[DATA SHOWN — start]

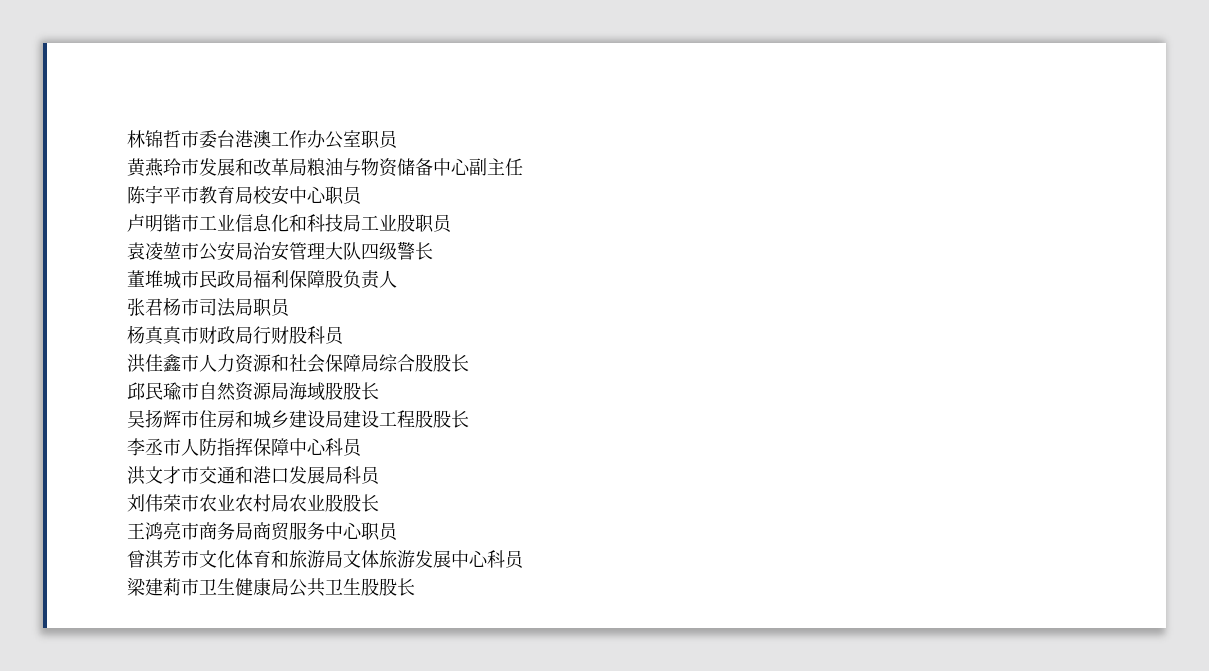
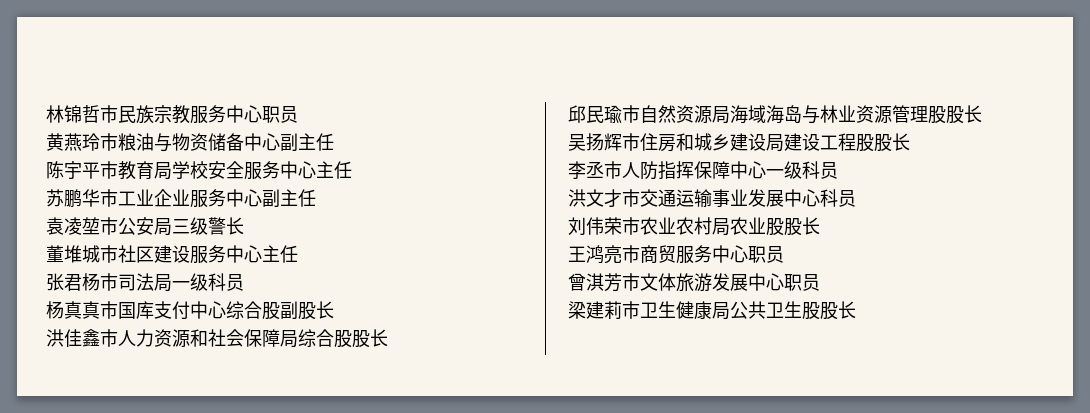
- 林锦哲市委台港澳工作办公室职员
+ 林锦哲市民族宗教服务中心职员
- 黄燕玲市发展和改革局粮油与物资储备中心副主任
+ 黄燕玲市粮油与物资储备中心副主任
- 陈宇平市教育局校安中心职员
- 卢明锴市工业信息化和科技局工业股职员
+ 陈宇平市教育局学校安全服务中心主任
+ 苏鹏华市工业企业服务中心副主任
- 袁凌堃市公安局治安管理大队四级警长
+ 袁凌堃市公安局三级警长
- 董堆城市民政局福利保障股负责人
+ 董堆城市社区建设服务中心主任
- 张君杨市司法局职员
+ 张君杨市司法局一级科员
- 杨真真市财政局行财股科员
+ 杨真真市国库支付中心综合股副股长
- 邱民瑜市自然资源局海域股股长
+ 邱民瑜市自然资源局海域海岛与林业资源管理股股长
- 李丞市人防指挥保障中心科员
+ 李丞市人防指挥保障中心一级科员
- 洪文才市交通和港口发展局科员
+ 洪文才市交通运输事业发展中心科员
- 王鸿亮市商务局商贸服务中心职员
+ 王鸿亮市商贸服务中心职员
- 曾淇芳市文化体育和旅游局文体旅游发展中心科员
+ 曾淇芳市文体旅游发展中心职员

[DATA SHOWN — finish]

### WHAT IS REQUIRED
Please repeat the records above word for word, and do not include the pictures.

### OUTPUT BELOW
- 林锦哲市委台港澳工作办公室职员
+ 林锦哲市民族宗教服务中心职员
- 黄燕玲市发展和改革局粮油与物资储备中心副主任
+ 黄燕玲市粮油与物资储备中心副主任
- 陈宇平市教育局校安中心职员
- 卢明锴市工业信息化和科技局工业股职员
+ 陈宇平市教育局学校安全服务中心主任
+ 苏鹏华市工业企业服务中心副主任
- 袁凌堃市公安局治安管理大队四级警长
+ 袁凌堃市公安局三级警长
- 董堆城市民政局福利保障股负责人
+ 董堆城市社区建设服务中心主任
- 张君杨市司法局职员
+ 张君杨市司法局一级科员
- 杨真真市财政局行财股科员
+ 杨真真市国库支付中心综合股副股长
- 邱民瑜市自然资源局海域股股长
+ 邱民瑜市自然资源局海域海岛与林业资源管理股股长
- 李丞市人防指挥保障中心科员
+ 李丞市人防指挥保障中心一级科员
- 洪文才市交通和港口发展局科员
+ 洪文才市交通运输事业发展中心科员
- 王鸿亮市商务局商贸服务中心职员
+ 王鸿亮市商贸服务中心职员
- 曾淇芳市文化体育和旅游局文体旅游发展中心科员
+ 曾淇芳市文体旅游发展中心职员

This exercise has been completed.